ASSIGNED TASK: Below are lines of data; restate word for word those running from the line containing "51.05704-5469 OIL RETURN" to the line containing "total: 3053.19 -> 2905.92", inclusive, and no others.

Edit tracking data:

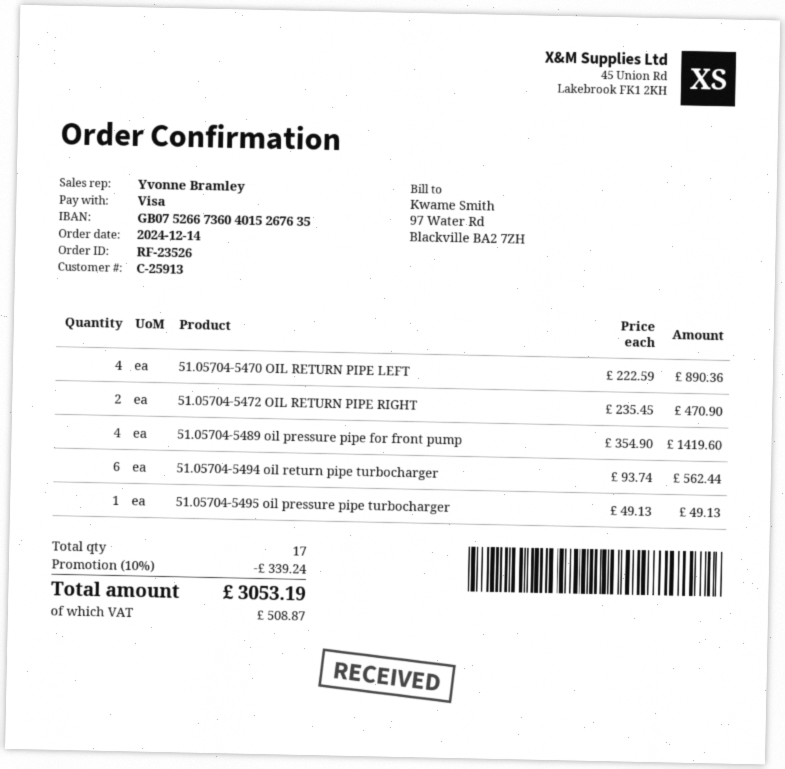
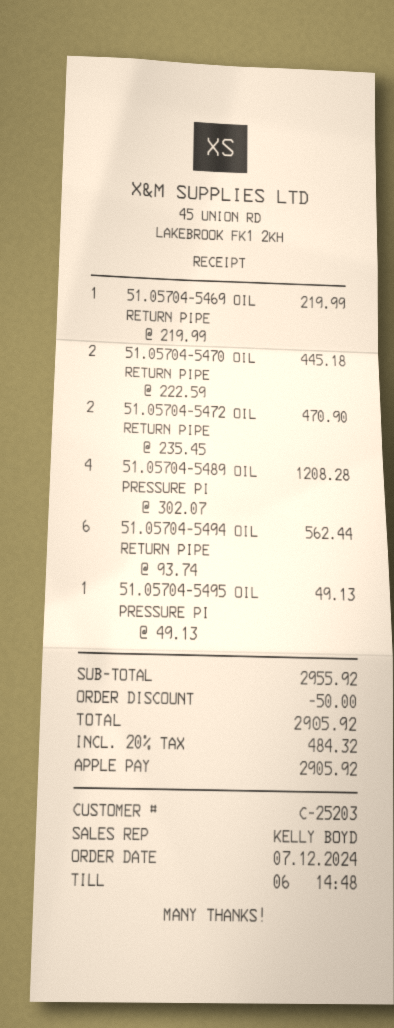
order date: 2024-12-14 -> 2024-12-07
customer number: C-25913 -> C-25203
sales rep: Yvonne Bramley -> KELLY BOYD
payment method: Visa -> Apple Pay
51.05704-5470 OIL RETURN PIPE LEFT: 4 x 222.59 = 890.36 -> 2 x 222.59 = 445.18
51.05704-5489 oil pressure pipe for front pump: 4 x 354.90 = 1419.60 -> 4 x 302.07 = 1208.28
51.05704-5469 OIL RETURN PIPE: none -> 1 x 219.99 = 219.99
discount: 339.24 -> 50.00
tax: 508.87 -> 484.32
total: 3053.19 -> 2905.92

--

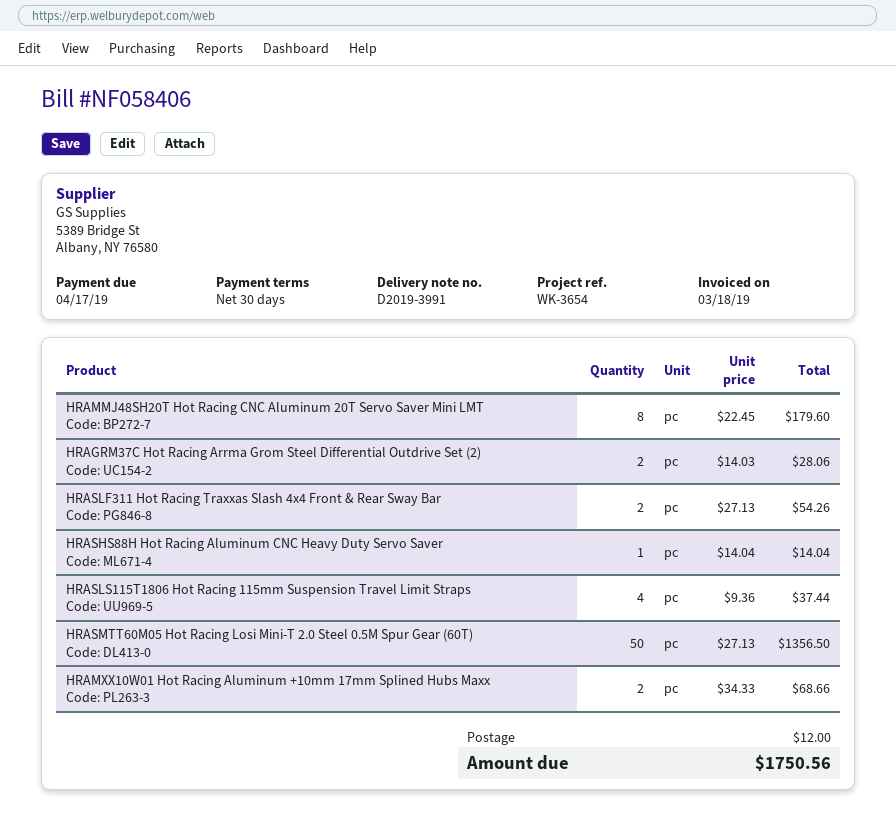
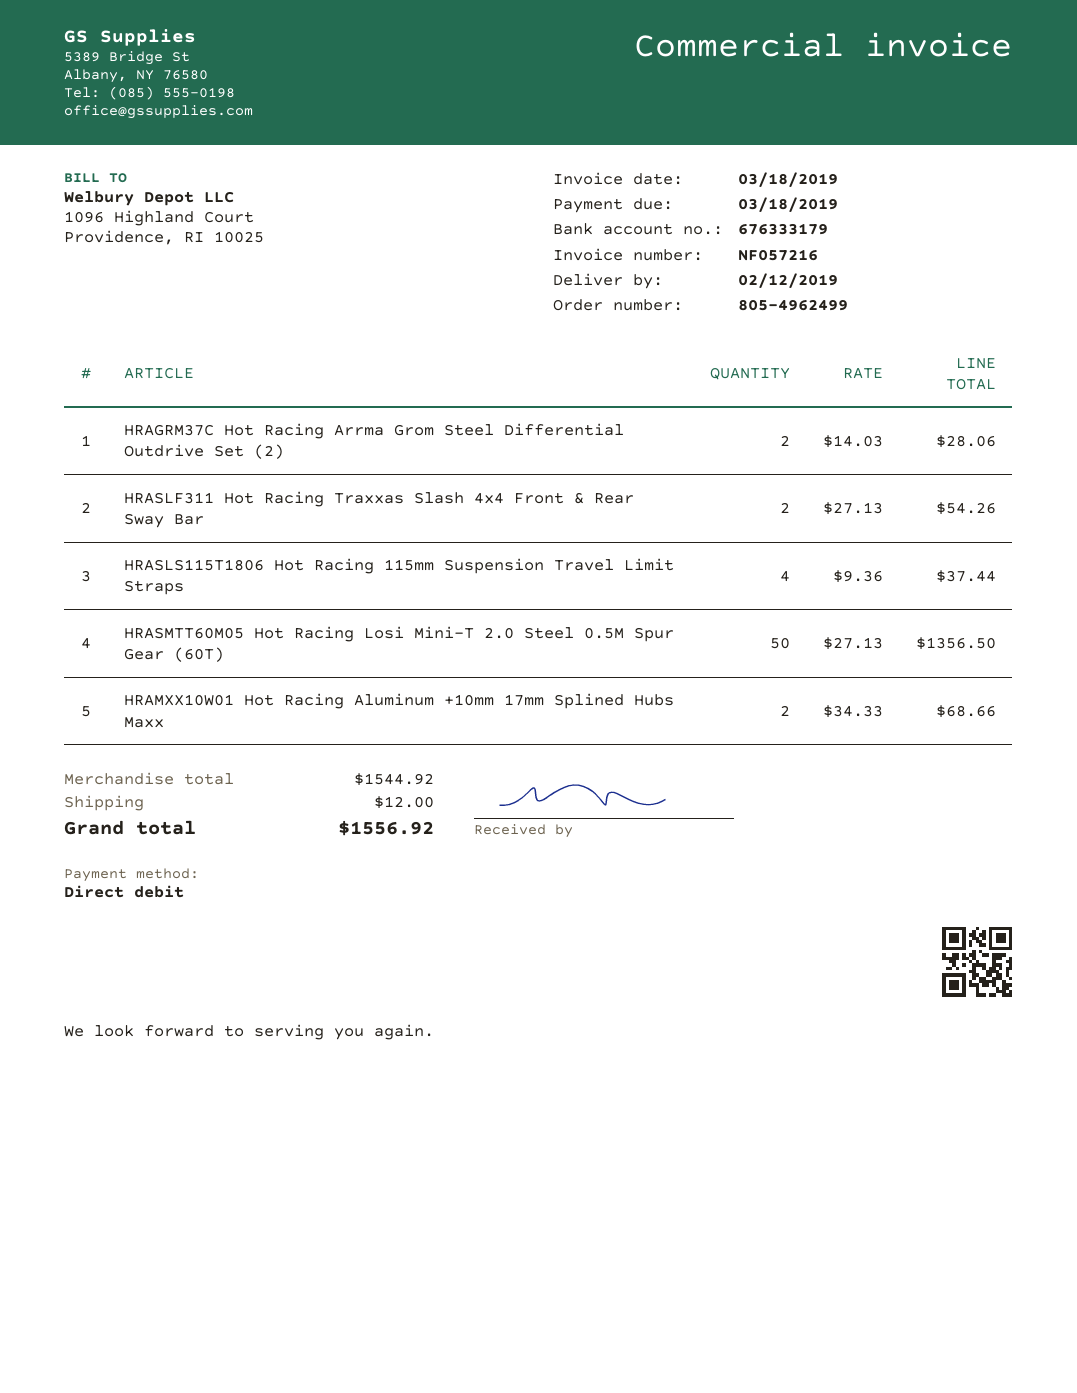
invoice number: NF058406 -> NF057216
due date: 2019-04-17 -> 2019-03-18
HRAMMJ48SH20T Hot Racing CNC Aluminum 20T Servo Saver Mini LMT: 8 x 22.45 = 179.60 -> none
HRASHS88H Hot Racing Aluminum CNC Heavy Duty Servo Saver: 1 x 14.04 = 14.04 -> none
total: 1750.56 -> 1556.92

TASK RESULT:
51.05704-5469 OIL RETURN PIPE: none -> 1 x 219.99 = 219.99
discount: 339.24 -> 50.00
tax: 508.87 -> 484.32
total: 3053.19 -> 2905.92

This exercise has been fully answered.